EnTri: Ensemble Learning with Tri-level Representations for Explainable Scene Recognition
Amirhossein Aminimehr, Amirali Molaei, Erik Cambria
TL;DR
EnTri addresses scene recognition under inter-class similarity and intra-class variation by integrating three perceptual feature levels (pixel-level, segmentation-level, and object-frequency level) through a stacked ensemble. It employs three sub-models to produce $Y_L$, $Y_M$, and $Y_H$, which are fused by a weighted meta-model into the final prediction, and pairs this with a Visual Textual Explanation Generator (VTEG) to provide interpretable visual and textual rationales. The approach demonstrates competitive accuracy on MIT67 ($87.69\%$), SUN397 ($75.56\%$), and UIUC8 ($99.17\%$), while enhancing transparency by exposing contributing objects, locations, and textures along with confidence scores. By coupling multi-level representations with an explainability module, EnTri offers a modular, scalable framework for interpretable scene recognition with potential applications in robotics and other visual intelligence tasks. The work highlights practical impact by enabling diagnostics and trust in AI systems through detailed, level-aligned explanations.
Abstract
Scene recognition based on deep-learning has made significant progress, but there are still limitations in its performance due to challenges posed by inter-class similarities and intra-class dissimilarities. Furthermore, prior research has primarily focused on improving classification accuracy, yet it has given less attention to achieving interpretable, precise scene classification. Therefore, we are motivated to propose EnTri, an ensemble scene recognition framework that employs ensemble learning using a hierarchy of visual features. EnTri represents features at three distinct levels of detail: pixel-level, semantic segmentation-level, and object class and frequency level.
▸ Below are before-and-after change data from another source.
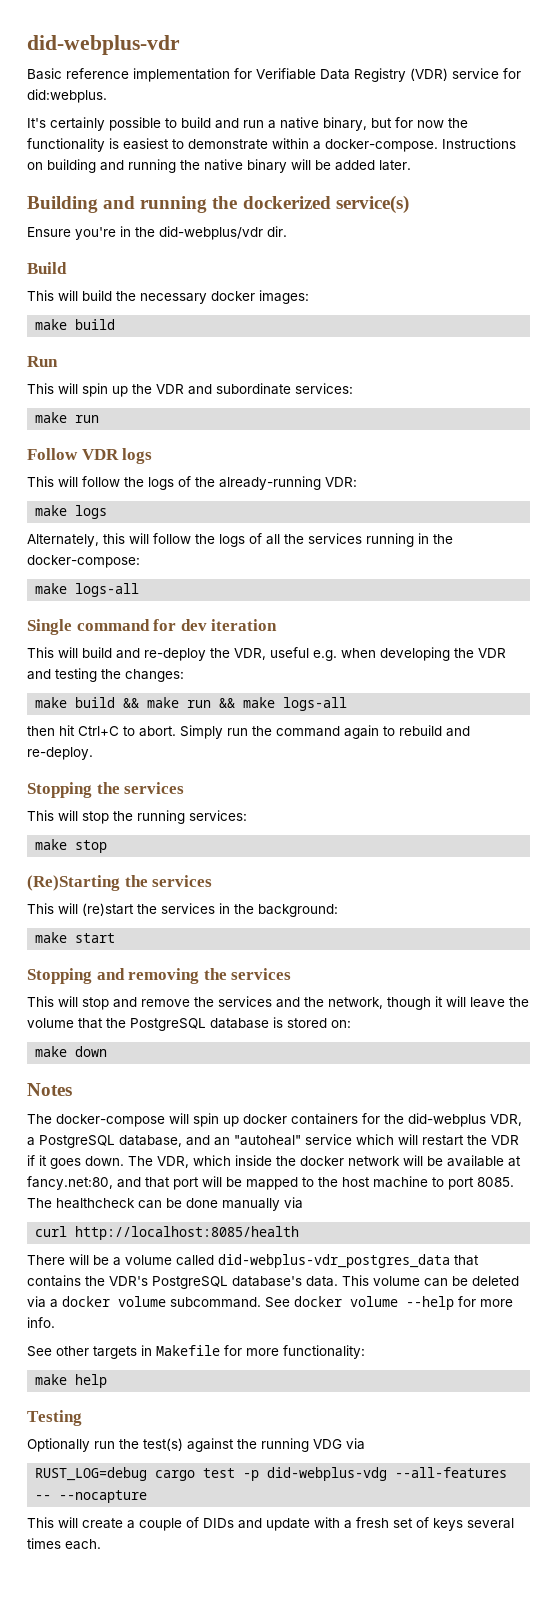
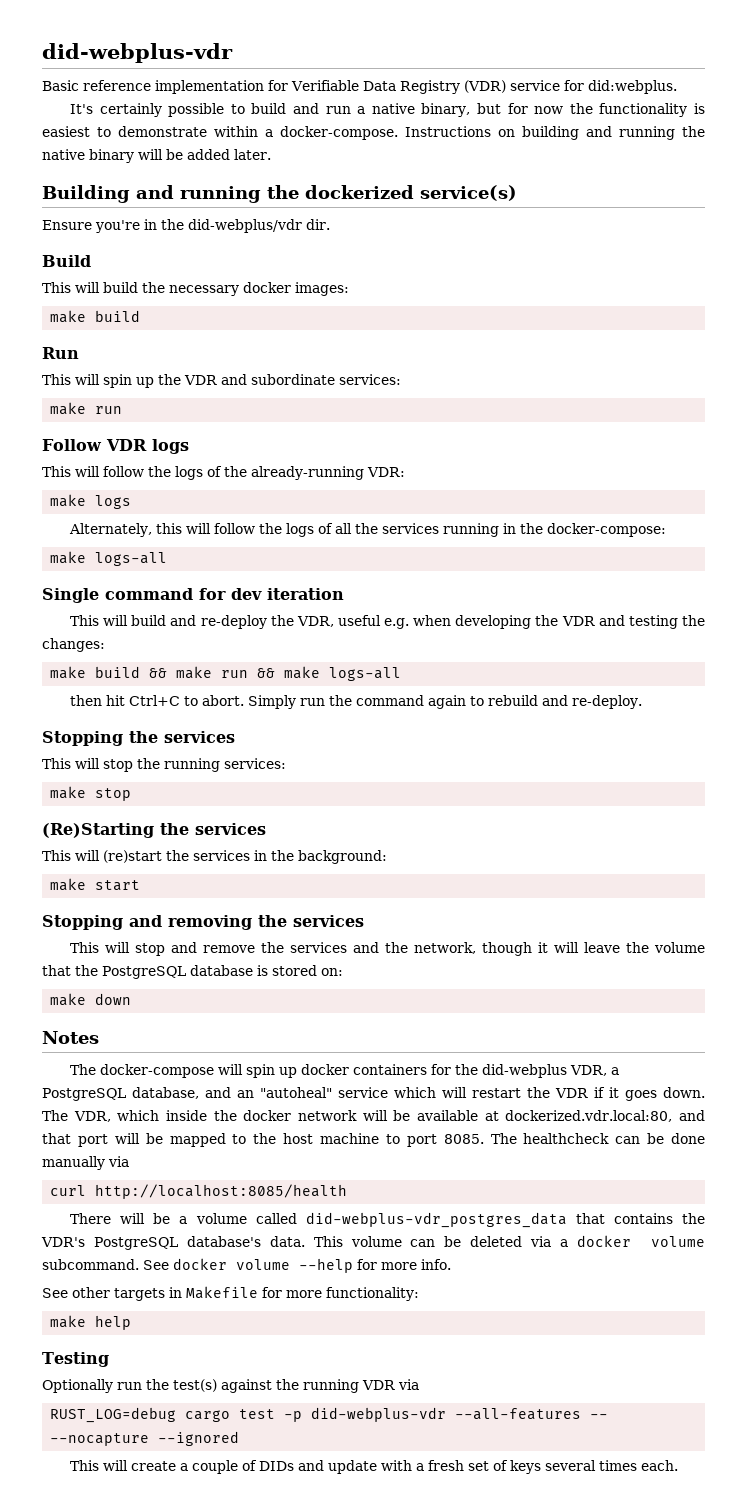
- The VDR, which inside the docker network will be available at fancy.net:80, and that port will be mapped to the host machine to port 8085.
+ The VDR, which inside the docker network will be available at dockerized.vdr.local:80, and that port will be mapped to the host machine to port 8085.
- Optionally run the test(s) against the running VDG via
+ Optionally run the test(s) against the running VDR via
- RUST_LOG=debug cargo test -p did-webplus-vdg --all-features -- --nocapture
+ RUST_LOG=debug cargo test -p did-webplus-vdr --all-features -- --nocapture --ignored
By incorporating distinct feature encoding schemes of differing complexity and leveraging ensemble strategies, our approach aims to improve classification accuracy while enhancing transparency and interpretability via visual and textual explanations. To achieve interpretability, we devised an extension algorithm that generates both visual and textual explanations highlighting various properties of a given scene that contribute to the final prediction of its category. This includes information about objects, statistics, spatial layout, and textural details. Through experiments on benchmark scene classification datasets, EnTri has demonstrated superiority in terms of recognition accuracy, achieving competitive performance compared to state-of-the-art approaches, with an accuracy of 87.69%, 75.56%, and 99.17% on the MIT67, SUN397, and UIUC8 datasets, respectively.